→ TASK BRIEF: Among the entries, find each line that includes the string "WOMELSDORF" and list it.

→ Stored dataset items:
.....
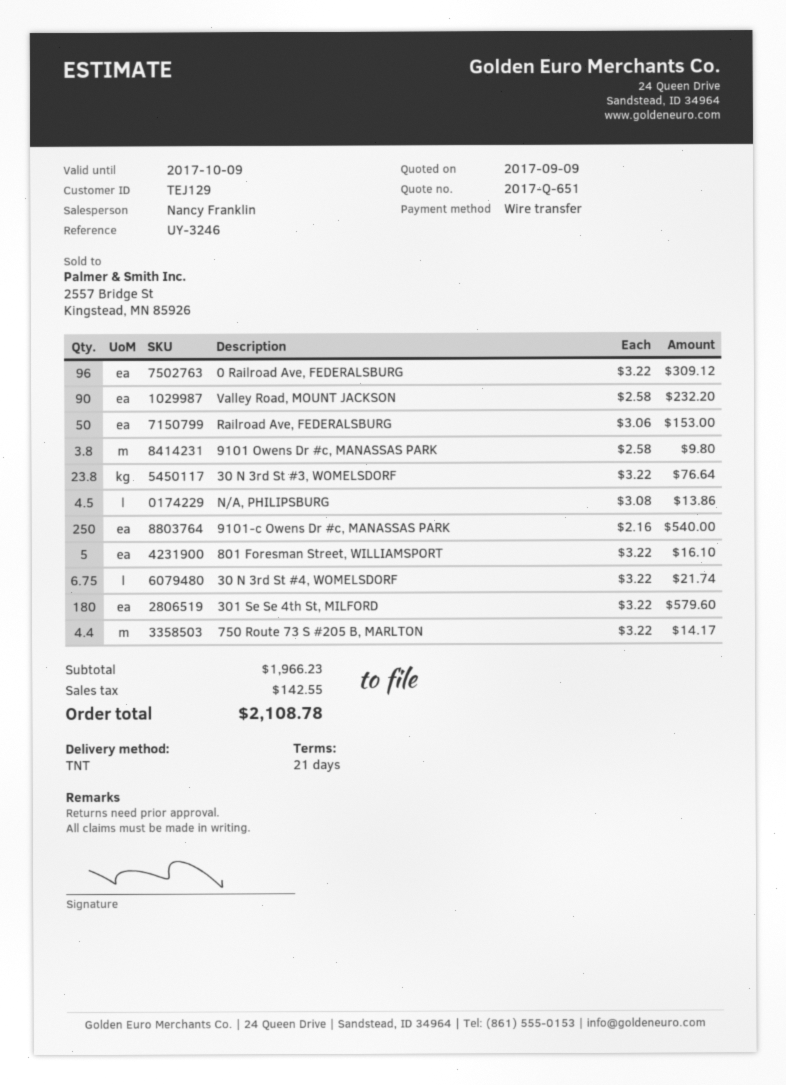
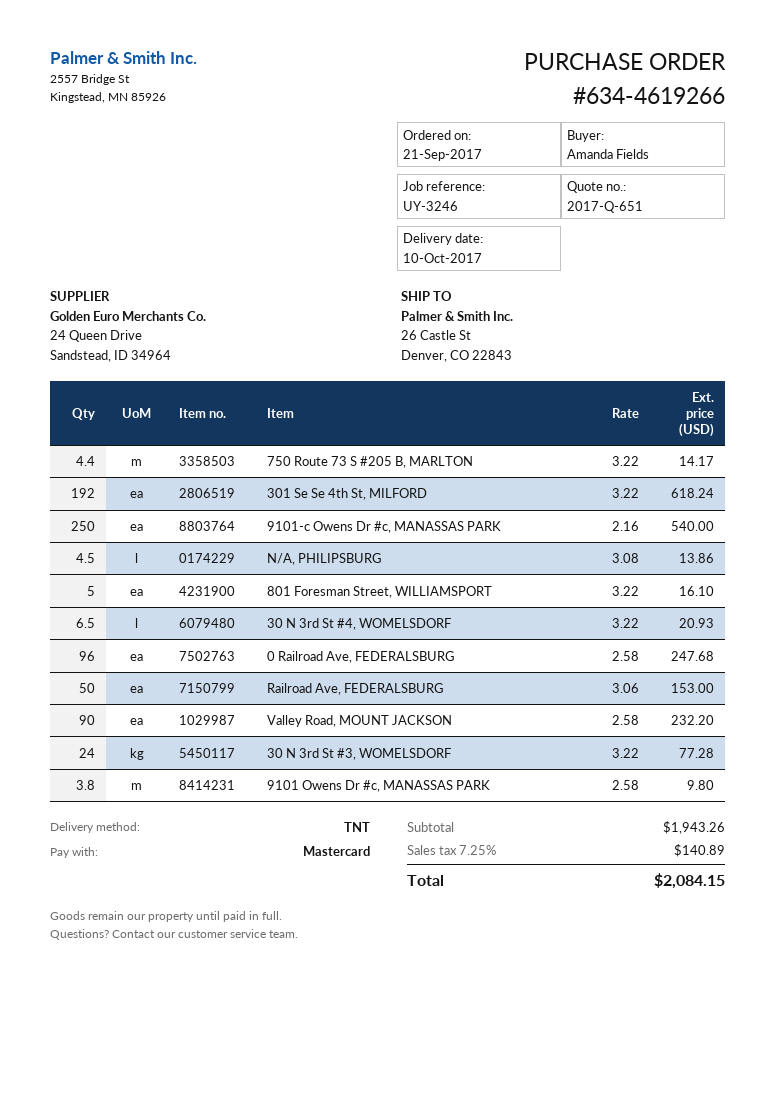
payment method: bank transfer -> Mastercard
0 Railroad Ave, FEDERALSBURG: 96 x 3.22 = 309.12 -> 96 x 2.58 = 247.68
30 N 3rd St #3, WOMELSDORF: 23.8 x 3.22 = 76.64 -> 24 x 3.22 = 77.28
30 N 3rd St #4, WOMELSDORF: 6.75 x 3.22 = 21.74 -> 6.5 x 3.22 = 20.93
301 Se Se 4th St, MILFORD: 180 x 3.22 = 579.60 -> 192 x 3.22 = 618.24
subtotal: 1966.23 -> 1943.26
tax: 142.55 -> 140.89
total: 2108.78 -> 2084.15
.....
→ OUTPUT BELOW:
30 N 3rd St #3, WOMELSDORF: 23.8 x 3.22 = 76.64 -> 24 x 3.22 = 77.28
30 N 3rd St #4, WOMELSDORF: 6.75 x 3.22 = 21.74 -> 6.5 x 3.22 = 20.93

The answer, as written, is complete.